==== DATA RECORDS
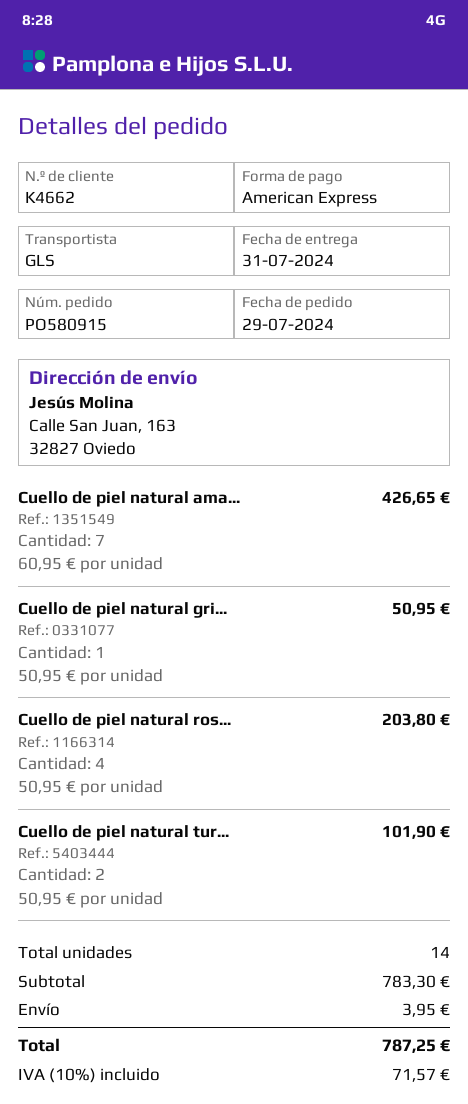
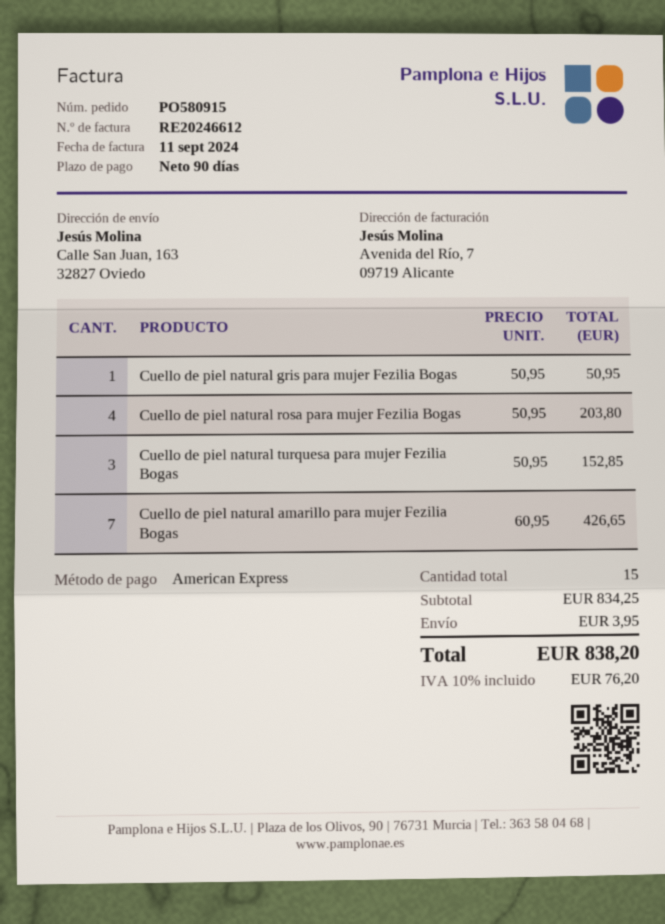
Cuello de piel natural tur...: 2 x 50.95 = 101.90 -> 3 x 50.95 = 152.85
total quantity: 14 -> 15
subtotal: 783.30 -> 834.25
tax: 10% = 71.57 -> 10% = 76.20
total: 787.25 -> 838.20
========
[TASK OBJECTIVE] This calls for each record above to be set down exactly, with the images skipped.

[ANSWER BOX]
Cuello de piel natural tur...: 2 x 50.95 = 101.90 -> 3 x 50.95 = 152.85
total quantity: 14 -> 15
subtotal: 783.30 -> 834.25
tax: 10% = 71.57 -> 10% = 76.20
total: 787.25 -> 838.20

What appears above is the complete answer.